- Battle of Traghan: Part of the Second Libyan Civil War
| Date | 27 December 2018 |
| Location | Traghan, Libya |
| Result | Libyan National Army victory |

Belligerents
- Libyan National Army: Chadian militants, possibly bandits/rebels allied with ISIL and/or CCMSR

Commanders and leaders
- Lt. Col. Khalid Masoud Rahoma † Col. Juma al-Thabet (WIA): Unknown

Units involved
- 10th Infantry Brigade Battalion 181;: Unknown

Strength
- Unknown: Unknown number of fighters 1 armoured vehicle 10 cars

Casualties and losses
- 1 killed 13 wounded 24–34 vehicles captured: Unknown

= Battle of Traghan =

2018 battle in Libya

The Battle of Traghan was fought between the Libyan National Army and a Chadian armed group in Traghan on 27 December 2018.

== Background ==
After the Second Libyan Civil War broke out in 2014, as numerous armed factions started to fight for control of Libya, the different Libyan parties began to hire Chadian and Sudanese mercenaries to fight for them. As a result, armed groups (including insurgents) would cross into Libya, and became increasingly involved in local politics. One of the rebel groups that has become active in Libya is the "Military Command Council for the Salvation of the Republic" (CCMSR), a Chadian rebel faction which intended to overthrow Idriss Déby, President and de facto dictator of Chad since 1990.

== Battle ==
On 27 December 2018, Chadian irregulars launched a surprise attack on a camp of the Khalifa Haftar-loyal Libyan National Army's 10th Infantry Brigade in Traghan. The militants who were described as being well-trained, used 10 cars and one armored vehicle to initially overrun part of the camp, including its headquarters, where they killed the commander of the brigade's Battalion 181, Lieutenant Colonel Khalid Masoud Rahoma. The assistant commander of the LNA garrison, Colonel Juma al-Thabet, was wounded and captured by the irregulars.

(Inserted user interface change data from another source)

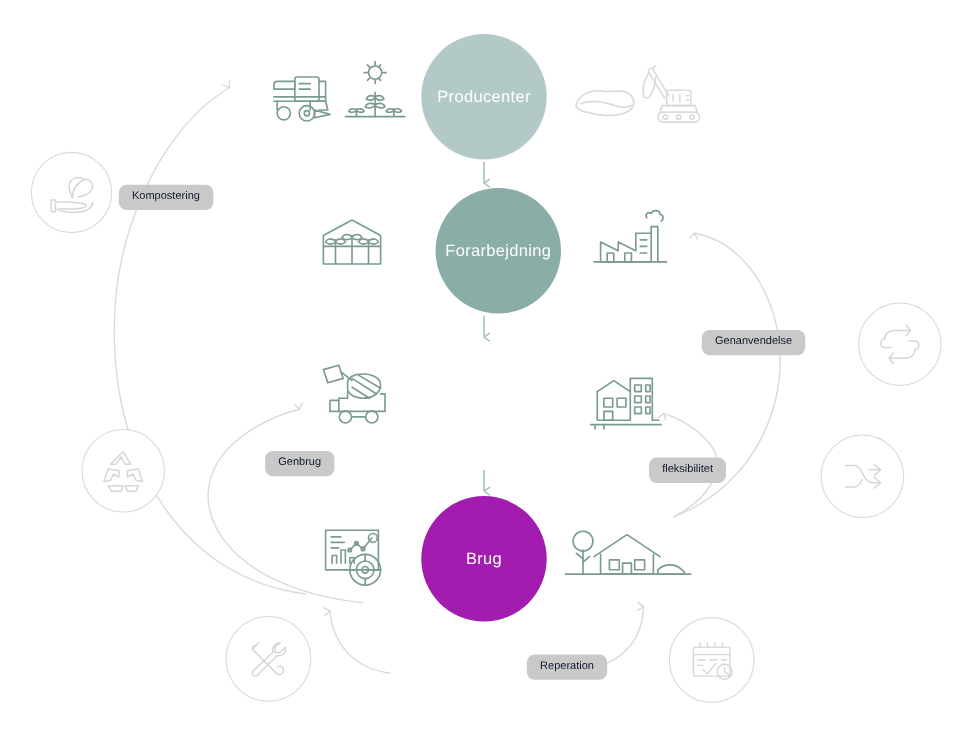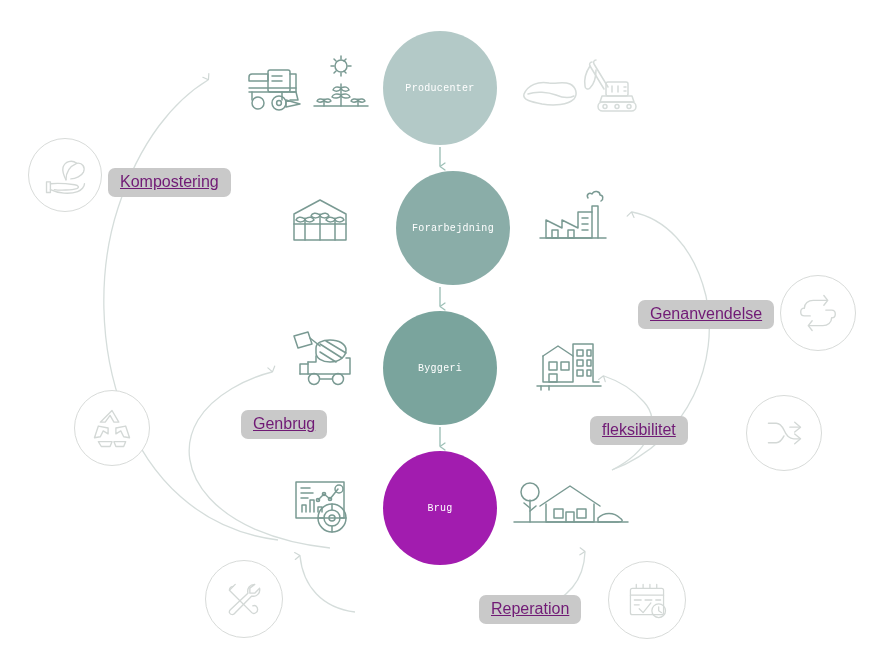--- a/index.html
+++ b/index.html
@@ -19,8 +19,8 @@
     text-align:center;
   }
   .stage-label{
-    font-size:10px;color:#ffffff;font-weight:400;
-    font-family:Liberation Mono, monospace;
+    font-size:15px;color:#ffffff;font-weight:400;
+    font-family:Liberation Sans, sans-serif;
   }
 
   

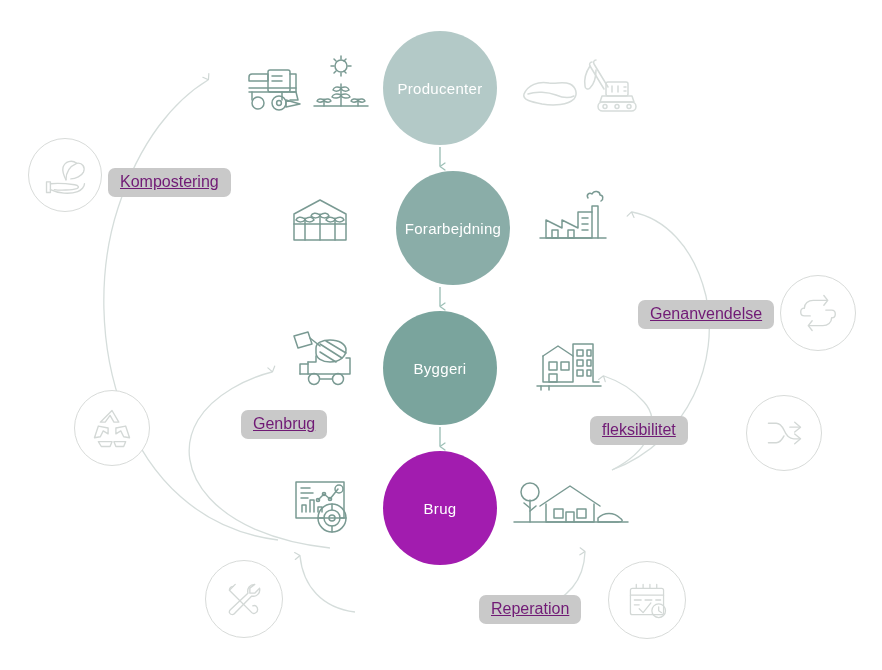--- a/index.html
+++ b/index.html
@@ -27,14 +27,13 @@
   .pill{
     position:absolute;
     background:#c9c9c9;
-    color:#701a75;
+    color:#0f172a;
     border-radius:7px;
-    font-size:16px;
+    font-size:10px;
     padding:6px 12px 7px 12px;
     white-space:nowrap;
     line-height:1;
     box-sizing:border-box;
-    text-decoration:underline;
   }
 
   

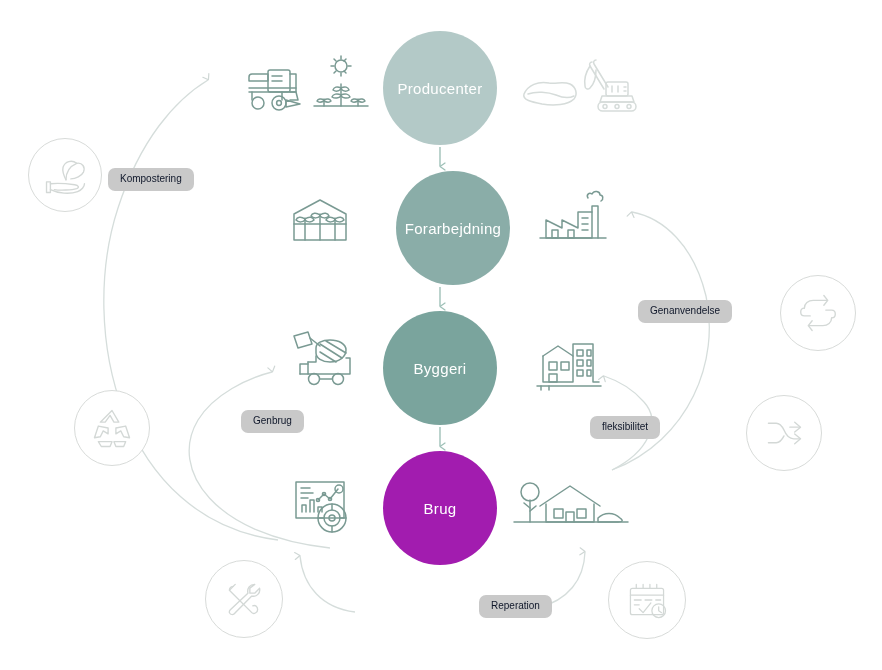--- a/index.html
+++ b/index.html
@@ -111,9 +111,6 @@
     <span class="stage-label">Forarbejdning</span>
   </div>
 
-  <div class="stage-node" style="left:383px;top:311px;width:114px;height:114px;background:#7aa49d;">
-    <span class="stage-label">Byggeri</span>
-  </div>
 
   <div class="stage-node" style="left:383px;top:451px;width:114px;height:114px;background:#a21caf;">
     <span class="stage-label">Brug</span>

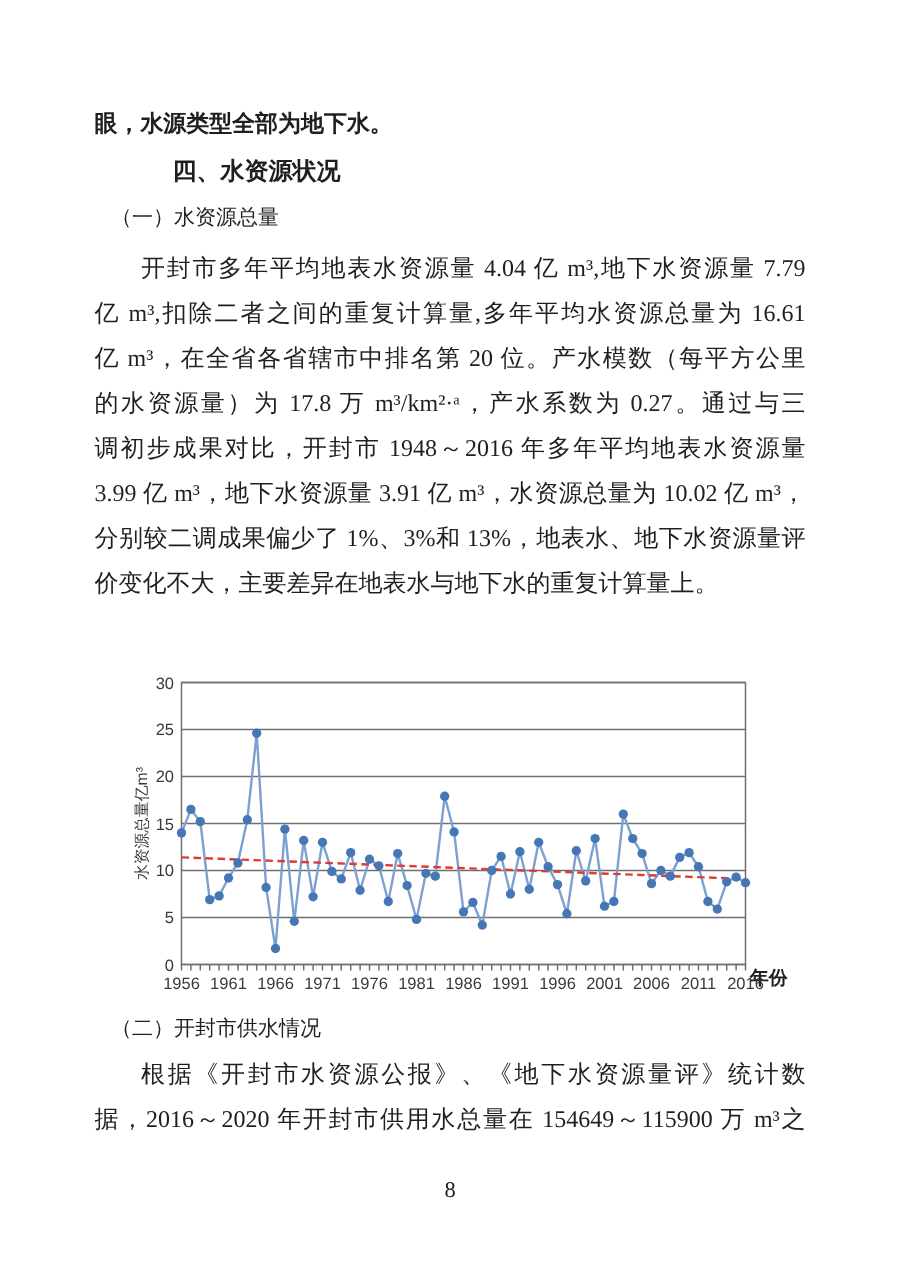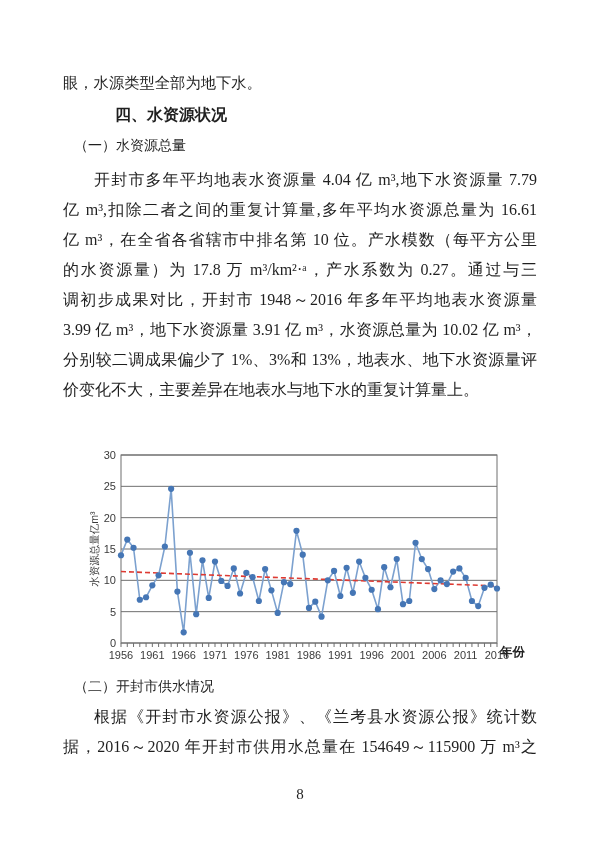--- a/index.html
+++ b/index.html
@@ -8,7 +8,7 @@
     font-family:"Liberation Serif", serif;color:#1f1f1f;overflow:hidden;
     margin:0 auto;
   }
-  .tline{position:absolute;left:63px;width:474px;font-size:15.3px;line-height:19px;white-space:pre;}
+  .tline{position:absolute;left:63px;width:474px;font-size:15.3px;line-height:19px;white-space:pre;font-weight:bold;}
   .bline{position:absolute;left:63px;width:474px;font-size:16px;line-height:19px;}
   .jline{text-align:justify;text-align-last:justify;}
   .indent{padding-left:31px;width:443px;}

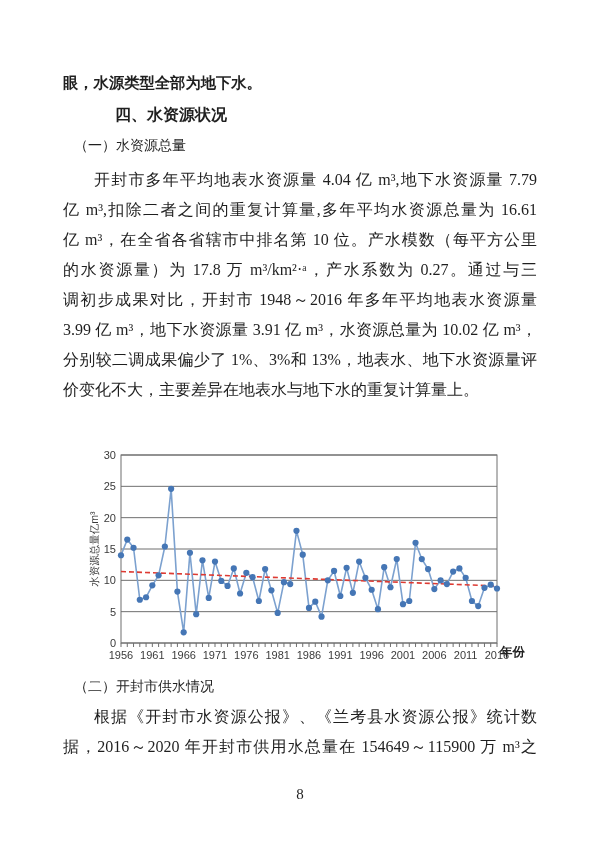--- a/index.html
+++ b/index.html
@@ -30,7 +30,7 @@
 
   <div class="bline jline indent" style="top:170px">开封市多年平均地表水资源量 4.04 亿 m³,地下水资源量 7.79</div>
   <div class="bline jline" style="top:200px">亿 m³,扣除二者之间的重复计算量,多年平均水资源总量为 16.61</div>
-  <div class="bline jline" style="top:230px">亿 m³，在全省各省辖市中排名第 10 位。产水模数（每平方公里</div>
+  <div class="bline jline" style="top:230px">亿 m³，在全省各省辖市中排名第 20 位。产水模数（每平方公里</div>
   <div class="bline jline" style="top:260px">的水资源量）为 17.8 万 m³/km²·ᵃ，产水系数为 0.27。通过与三</div>
   <div class="bline jline" style="top:290px">调初步成果对比，开封市 1948～2016 年多年平均地表水资源量</div>
   <div class="bline jline" style="top:320px">3.99 亿 m³，地下水资源量 3.91 亿 m³，水资源总量为 10.02 亿 m³，</div>

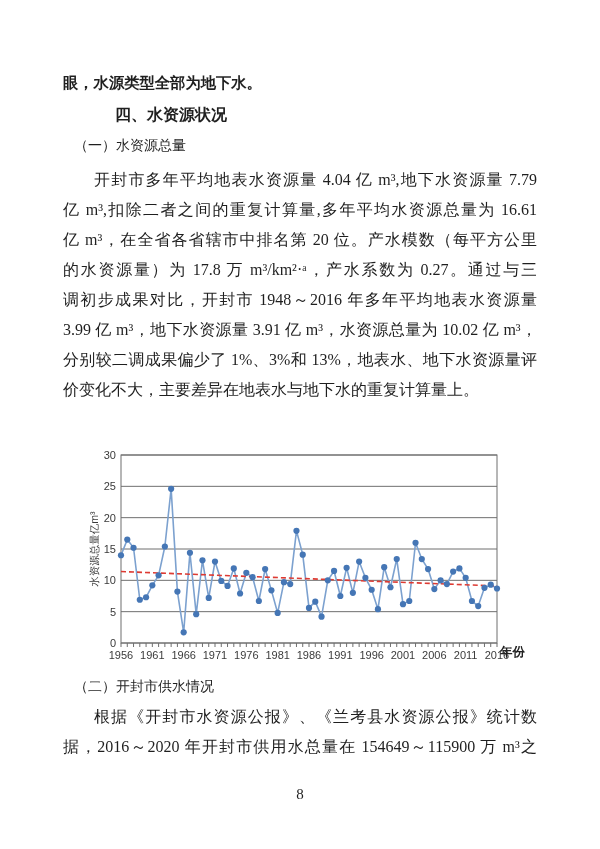--- a/index.html
+++ b/index.html
@@ -198,7 +198,7 @@
 
   <div class="subheading" style="top:677px">（二）开封市供水情况</div>
 
-  <div class="bline jline indent" style="top:707px">根据《开封市水资源公报》、《兰考县水资源公报》统计数</div>
+  <div class="bline jline indent" style="top:707px">根据《开封市水资源公报》、《地下水资源量评》统计数</div>
   <div class="bline jline" style="top:737px">据，2016～2020 年开封市供用水总量在 154649～115900 万 m³之</div>
 
   <div class="pagenum">8</div>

The surprised garrison troops rallied, however, and with the support of local civilians launched a counter-attack. Besides al-Thabet, twelve other soldiers were also wounded amid the fighting. After about two to three hours of combat, the Chadians were forced to retreat under heavy fire by mid-day. They left Colonel al-Thabet behind, but managed to retreat with 24 to 34 captured military vehicles.

== Aftermath ==
In response to the attack, Traghan's LNA garrison began a security sweep in the area, hoping to find and eliminate the attackers. The LNA soldiers tracked the Chadians, whom they initially identified as rebels or bandits, until Ghadduwah. What happened when they arrived there is disputed. According to the Arab Weekly, they found no insurgents present, whereas the Libya Herald reported that they encountered and defeated a detachment of Chadian militants. In either case, the 10th Infantry Brigade's soldiers freed 22 hostages at Ghadduwah. These people were previously believed to have been kidnapped by suspected Libyan Islamic State insurgents during brutal raids in the region during October and November 2018. At the time, the Islamic State had claimed responsibility for the raids. The discovery that a Chadian militant base had hosted hostages of the Islamic State led Libyan officials to question if possible links between Chadian rebels and Libyan jihadists might exist. Furthermore, a few days after the battle at Traghan, a leading CCMSR member was arrested in Tripoli, resulting in further speculations about the nature of the Chadian attackers. The Libya Herald claimed later on, however, that the Chadians at Ghadduwah belonged to another militia than the ones who had attacked Traghan.

Various Libyan political factions as well as local residents condemned the attack, while one Chadian opposition group, the "Chadian People's Revolutionary Army", claimed on behalf of the Chadian opposition that no Chadians had been involved in the fighting. The LNA increased its presence in the region due to the battle at Traghan. On 2 January 2019, Khalifa Haftar sent additional troops to southern Libya, and the LNA launched an offensive to evict rival forces, including Chadian militias, from the area in mid-January.